• SOURCE INFORMATION
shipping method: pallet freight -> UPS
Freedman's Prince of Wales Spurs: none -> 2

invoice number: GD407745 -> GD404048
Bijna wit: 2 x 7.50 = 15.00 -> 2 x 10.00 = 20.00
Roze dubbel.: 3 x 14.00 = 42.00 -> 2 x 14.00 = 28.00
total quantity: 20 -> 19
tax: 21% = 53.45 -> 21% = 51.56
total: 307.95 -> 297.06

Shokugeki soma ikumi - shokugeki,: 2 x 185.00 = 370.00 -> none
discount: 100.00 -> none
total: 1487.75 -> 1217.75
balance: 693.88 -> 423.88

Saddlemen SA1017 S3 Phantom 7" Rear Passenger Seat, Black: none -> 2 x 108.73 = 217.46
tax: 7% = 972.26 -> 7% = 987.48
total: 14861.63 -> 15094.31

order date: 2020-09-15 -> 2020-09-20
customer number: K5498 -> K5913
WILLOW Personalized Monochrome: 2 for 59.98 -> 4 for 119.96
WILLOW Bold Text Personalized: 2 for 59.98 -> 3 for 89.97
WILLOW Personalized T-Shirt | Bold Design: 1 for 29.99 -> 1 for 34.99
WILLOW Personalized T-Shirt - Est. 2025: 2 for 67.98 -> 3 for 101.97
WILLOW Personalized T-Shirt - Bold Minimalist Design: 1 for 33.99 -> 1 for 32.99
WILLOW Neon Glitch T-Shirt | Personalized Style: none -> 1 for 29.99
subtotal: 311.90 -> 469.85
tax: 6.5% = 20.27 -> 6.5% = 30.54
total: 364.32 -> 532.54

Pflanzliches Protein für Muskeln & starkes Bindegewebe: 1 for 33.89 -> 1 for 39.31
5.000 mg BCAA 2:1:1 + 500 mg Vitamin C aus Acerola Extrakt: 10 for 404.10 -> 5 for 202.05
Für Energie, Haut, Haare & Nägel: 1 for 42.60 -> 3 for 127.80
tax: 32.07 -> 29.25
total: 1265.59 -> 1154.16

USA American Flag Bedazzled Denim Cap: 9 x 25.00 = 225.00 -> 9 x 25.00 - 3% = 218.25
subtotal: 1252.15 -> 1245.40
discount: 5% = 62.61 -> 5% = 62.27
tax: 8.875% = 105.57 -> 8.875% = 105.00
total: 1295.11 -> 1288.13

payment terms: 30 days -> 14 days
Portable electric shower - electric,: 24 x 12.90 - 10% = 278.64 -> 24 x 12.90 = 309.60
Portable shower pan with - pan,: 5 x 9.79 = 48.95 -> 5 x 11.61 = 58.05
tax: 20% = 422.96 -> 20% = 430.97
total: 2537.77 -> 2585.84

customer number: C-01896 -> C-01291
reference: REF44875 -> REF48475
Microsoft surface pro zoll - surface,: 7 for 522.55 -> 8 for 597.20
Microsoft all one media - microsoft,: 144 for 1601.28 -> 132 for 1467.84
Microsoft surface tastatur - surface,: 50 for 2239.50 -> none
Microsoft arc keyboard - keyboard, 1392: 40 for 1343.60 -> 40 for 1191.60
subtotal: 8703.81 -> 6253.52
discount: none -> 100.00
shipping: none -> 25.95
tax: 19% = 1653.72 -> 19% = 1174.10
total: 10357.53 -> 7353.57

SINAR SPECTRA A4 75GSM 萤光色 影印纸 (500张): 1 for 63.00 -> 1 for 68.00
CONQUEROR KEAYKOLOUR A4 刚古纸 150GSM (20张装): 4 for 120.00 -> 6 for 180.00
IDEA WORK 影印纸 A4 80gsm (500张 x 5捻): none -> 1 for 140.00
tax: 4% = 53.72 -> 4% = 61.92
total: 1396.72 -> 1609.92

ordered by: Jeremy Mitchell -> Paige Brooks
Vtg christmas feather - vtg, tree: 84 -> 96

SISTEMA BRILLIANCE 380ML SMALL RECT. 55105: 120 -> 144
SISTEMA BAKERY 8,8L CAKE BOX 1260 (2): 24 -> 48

• TASK DIRECTIONS
Everything from the line containing "SISTEMA BRILLIANCE 380ML" to the bottom of the listing is to be set down exactly; leave out all other lines.

• EXERCISE OUTPUT
SISTEMA BRILLIANCE 380ML SMALL RECT. 55105: 120 -> 144
SISTEMA BAKERY 8,8L CAKE BOX 1260 (2): 24 -> 48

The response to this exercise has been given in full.